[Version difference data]
===

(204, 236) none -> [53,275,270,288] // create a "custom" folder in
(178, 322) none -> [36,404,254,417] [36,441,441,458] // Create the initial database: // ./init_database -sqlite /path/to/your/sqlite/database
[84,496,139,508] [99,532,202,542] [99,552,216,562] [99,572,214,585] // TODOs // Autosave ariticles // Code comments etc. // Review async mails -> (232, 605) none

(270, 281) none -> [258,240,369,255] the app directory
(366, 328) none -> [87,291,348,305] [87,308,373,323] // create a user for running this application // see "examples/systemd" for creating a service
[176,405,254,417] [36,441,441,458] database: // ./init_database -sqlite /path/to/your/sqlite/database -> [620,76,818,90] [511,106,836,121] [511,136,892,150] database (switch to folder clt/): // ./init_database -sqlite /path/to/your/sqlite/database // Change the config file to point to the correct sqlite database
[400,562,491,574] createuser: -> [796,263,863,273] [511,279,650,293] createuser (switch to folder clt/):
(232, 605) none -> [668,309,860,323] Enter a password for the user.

===

WHAT IS REQUIRED
Give back the data exactly.

SOLVED EXERCISE
(204, 236) none -> [53,275,270,288] // create a "custom" folder in
(178, 322) none -> [36,404,254,417] [36,441,441,458] // Create the initial database: // ./init_database -sqlite /path/to/your/sqlite/database
[84,496,139,508] [99,532,202,542] [99,552,216,562] [99,572,214,585] // TODOs // Autosave ariticles // Code comments etc. // Review async mails -> (232, 605) none

(270, 281) none -> [258,240,369,255] the app directory
(366, 328) none -> [87,291,348,305] [87,308,373,323] // create a user for running this application // see "examples/systemd" for creating a service
[176,405,254,417] [36,441,441,458] database: // ./init_database -sqlite /path/to/your/sqlite/database -> [620,76,818,90] [511,106,836,121] [511,136,892,150] database (switch to folder clt/): // ./init_database -sqlite /path/to/your/sqlite/database // Change the config file to point to the correct sqlite database
[400,562,491,574] createuser: -> [796,263,863,273] [511,279,650,293] createuser (switch to folder clt/):
(232, 605) none -> [668,309,860,323] Enter a password for the user.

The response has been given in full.